> [Instructions for the task]:
The required output is an exact copy of the lines from the one containing "thead th.hotel-h, thead" through the end of the entries below, with pictures removed.

The data Start Marker

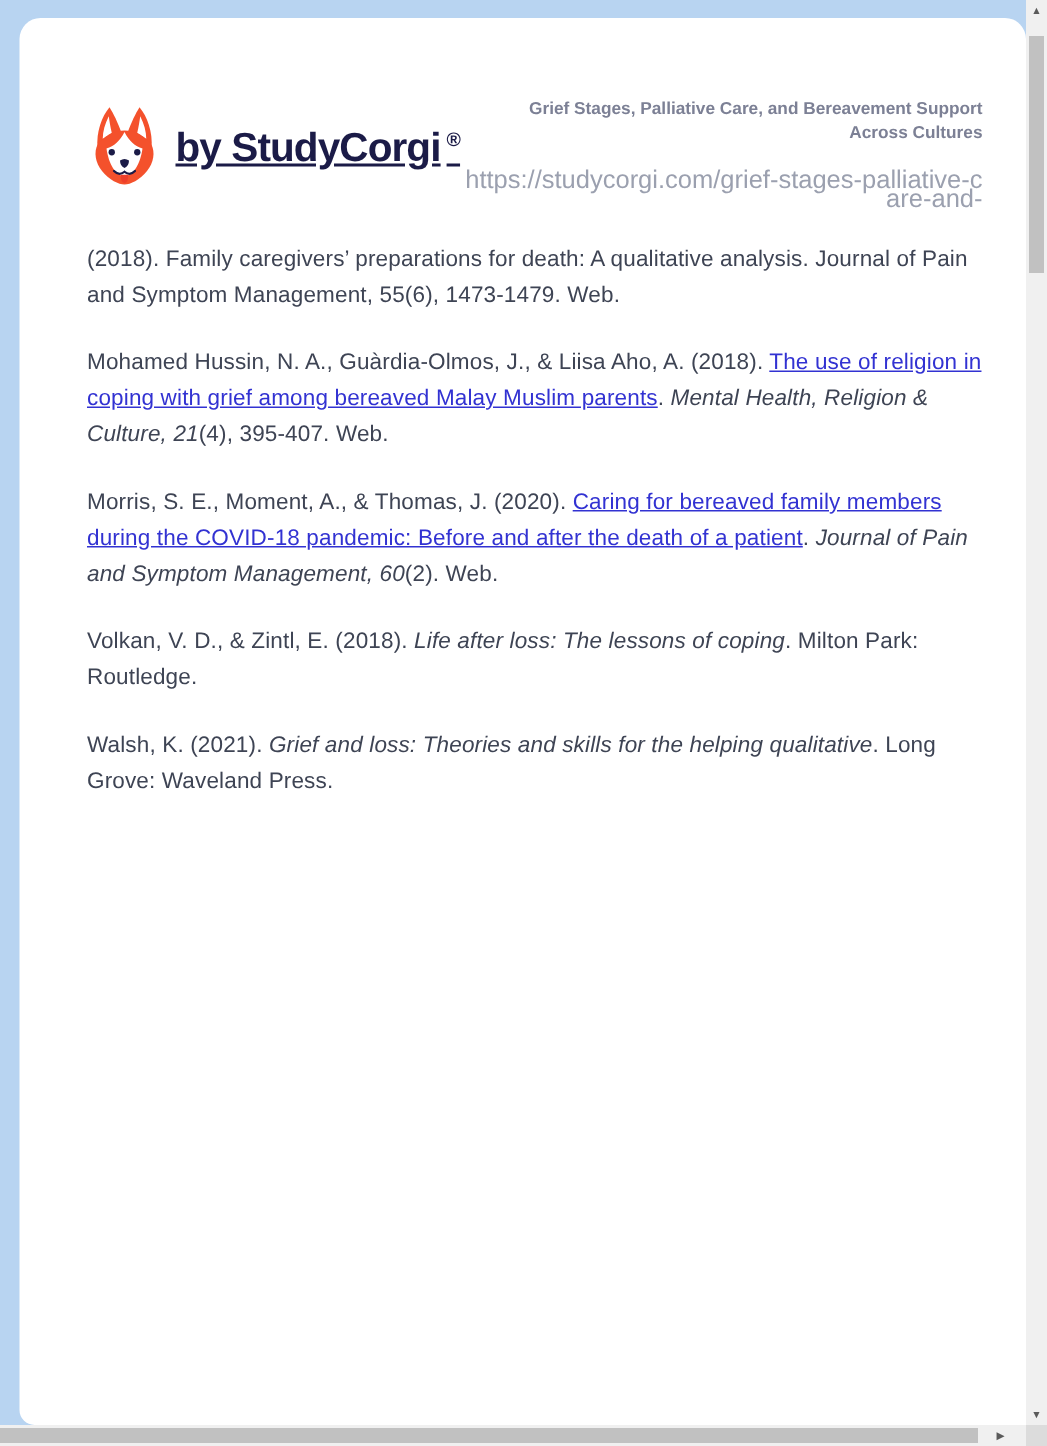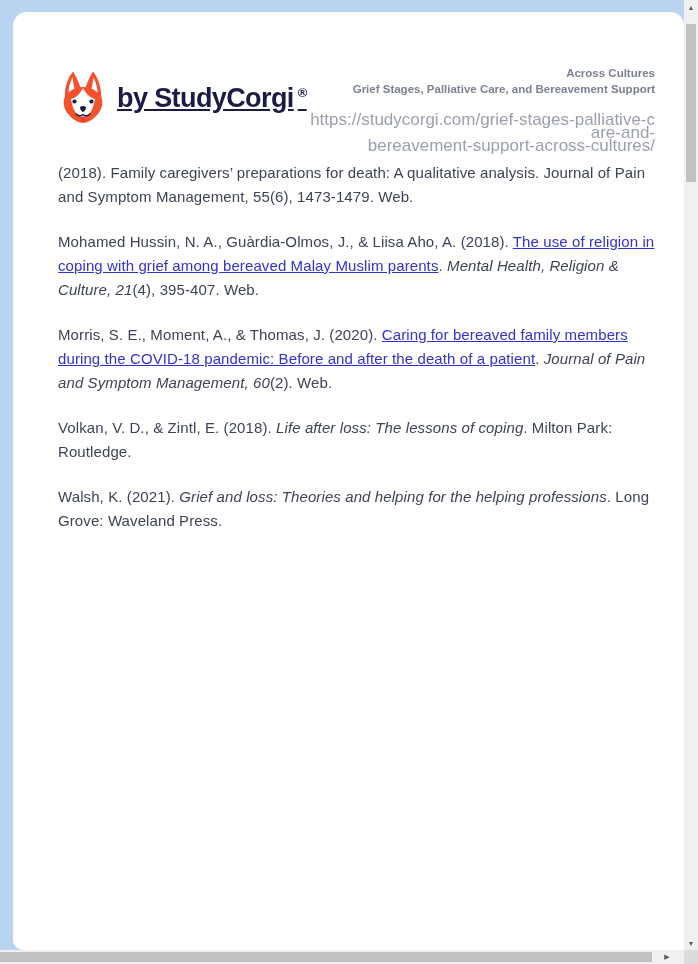"Across Cultures" div { order: before "Grief Stages, Palliative Care, and" -> after "Grief Stages, Palliative Care, and" }
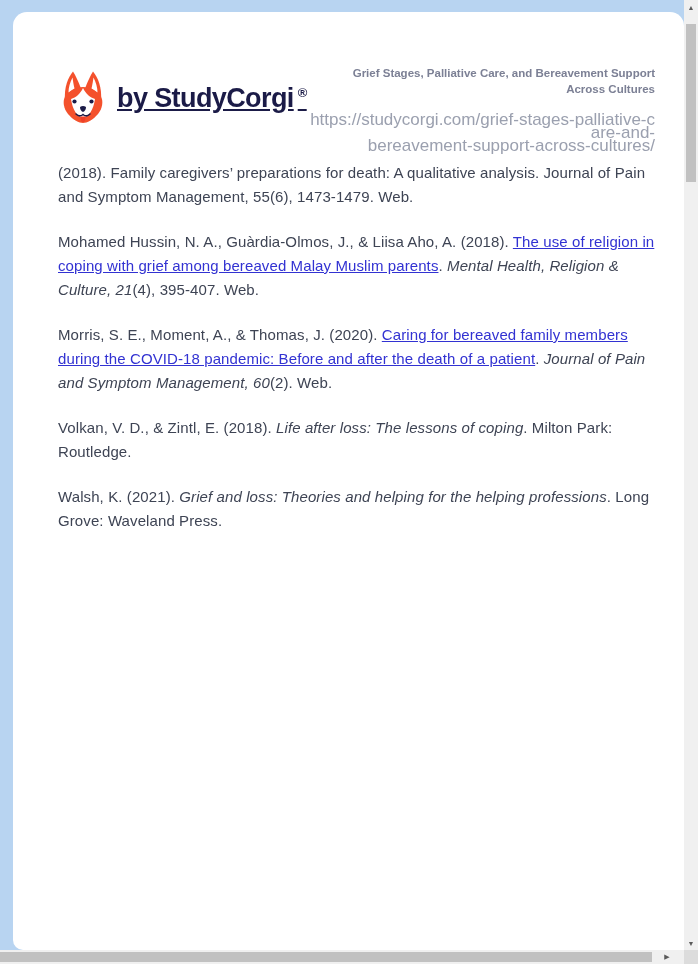"bereavement-support-across-cultures/" div { html: <div>bereavement-support-across-cultures/</div> -> none }
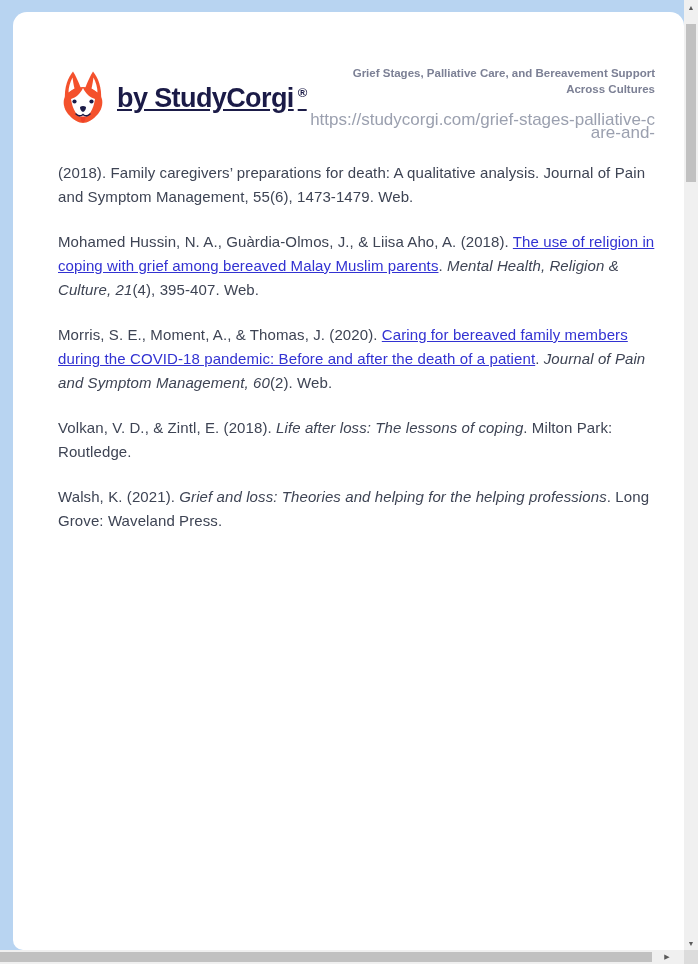"Grief and loss: Theories and" span.seg-italic { text: helping for the helping professions -> skills for the helping qualitative }
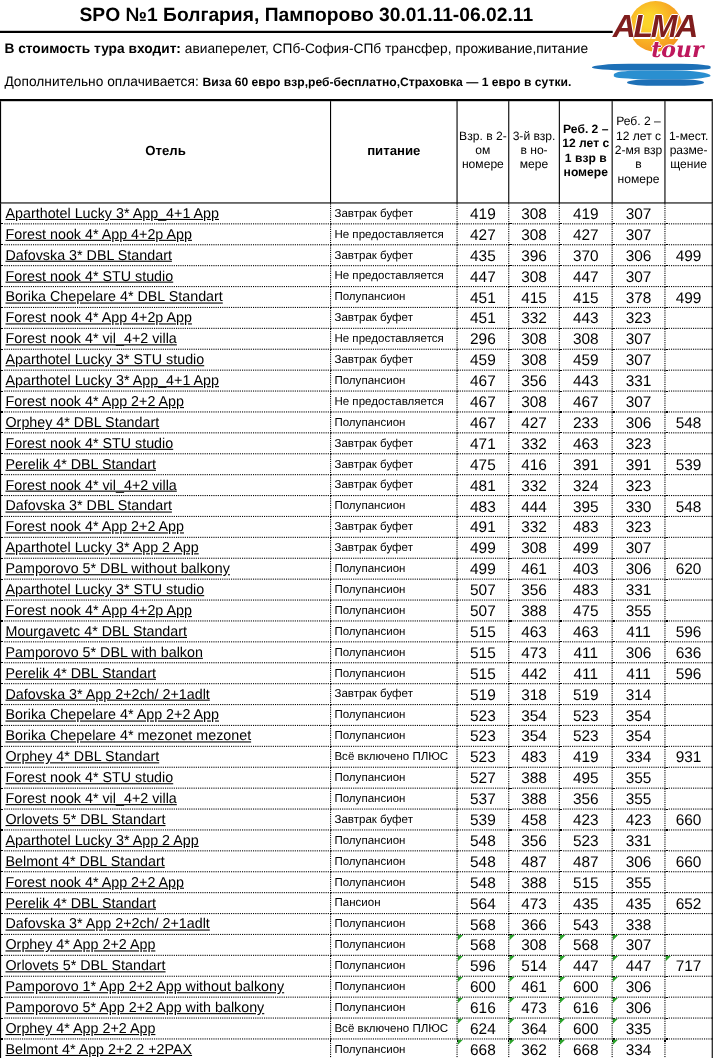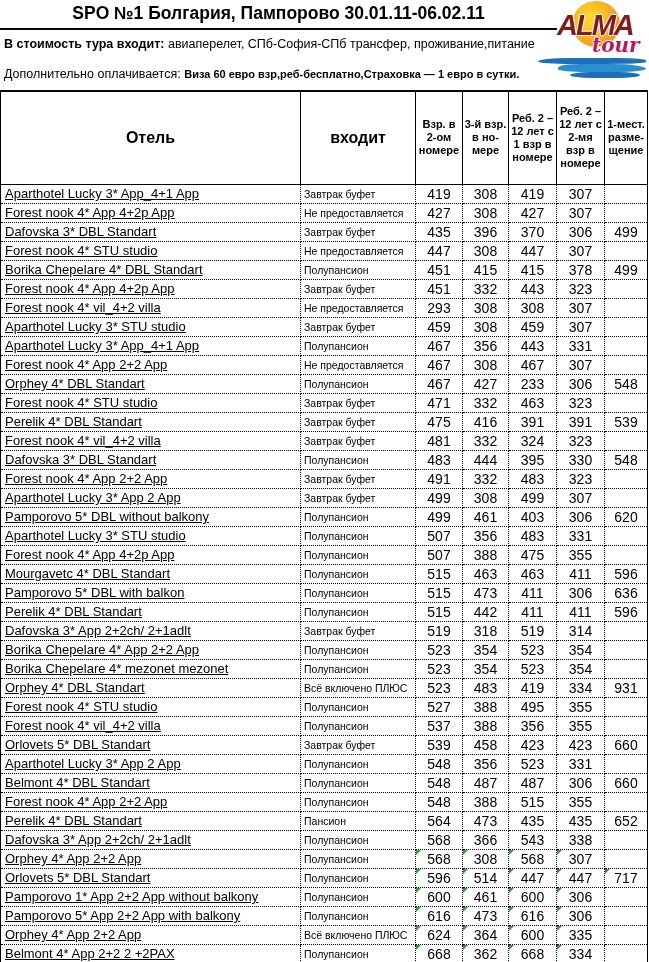"Реб. 2 – 12 лет с 2-мя" thead th { font-weight: bold -> normal }
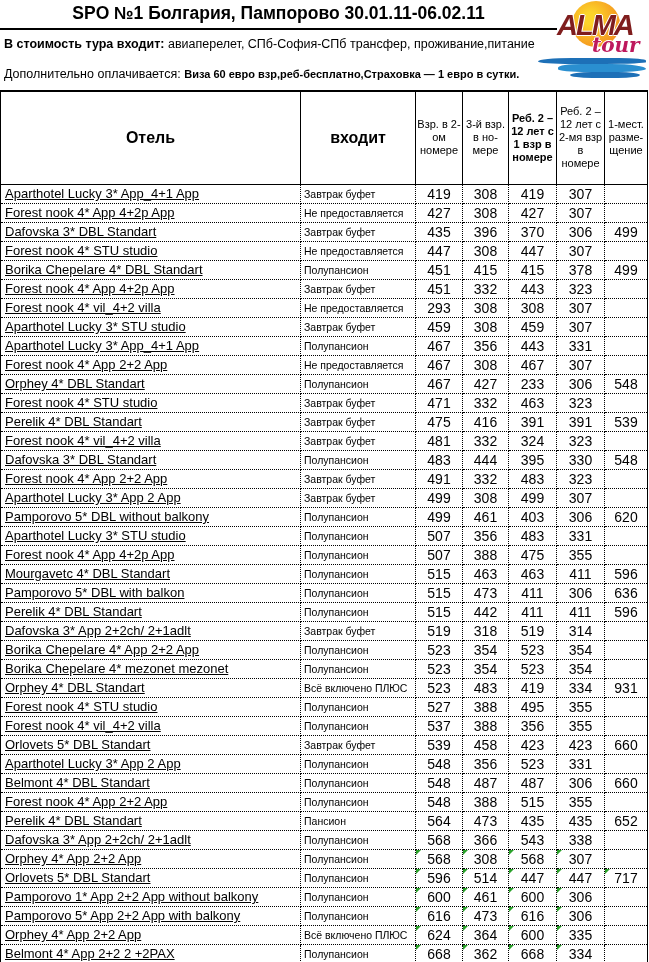"Отель" thead th.hotel-h, thead th.meal-h { font-size: 16px -> 12px }
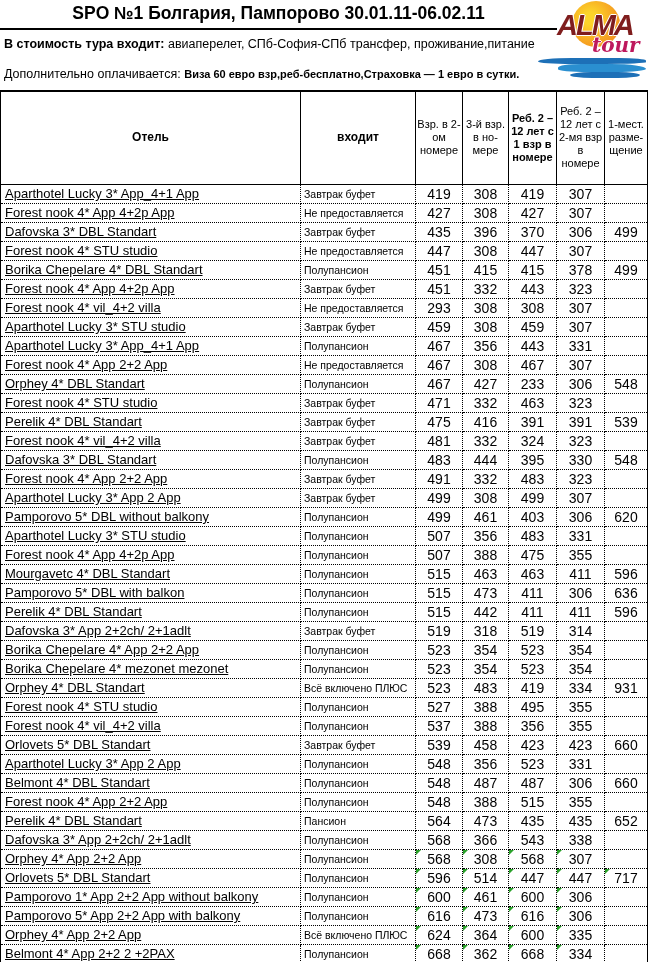"входит" th.meal-h { text: входит -> питание }
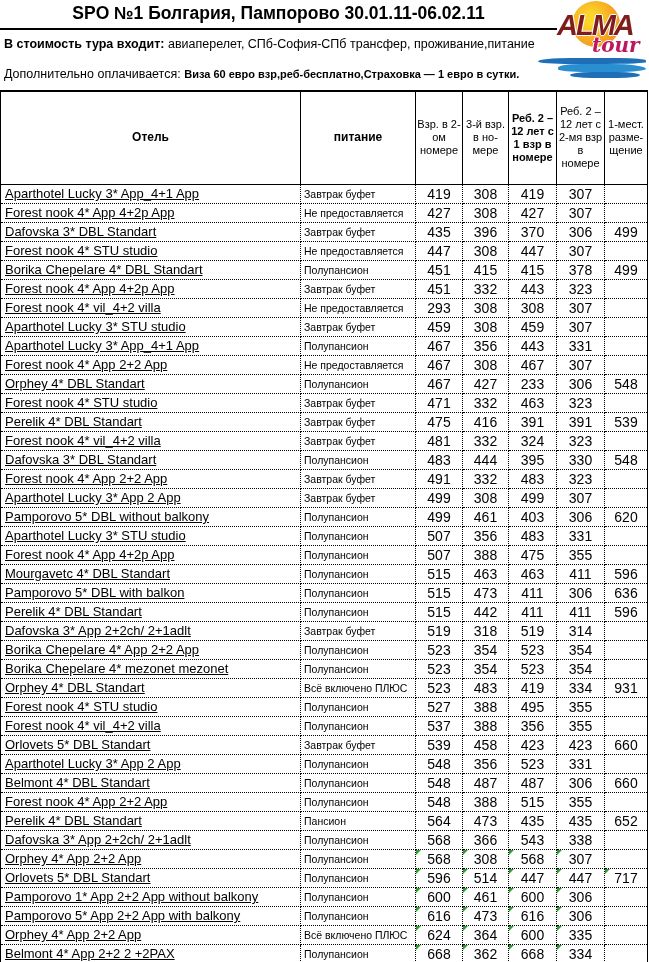"293" td.num { text: 293 -> 296 }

The data End Marker

> [Response box]:
"Отель" thead th.hotel-h, thead th.meal-h { font-size: 16px -> 12px }
"входит" th.meal-h { text: входит -> питание }
"293" td.num { text: 293 -> 296 }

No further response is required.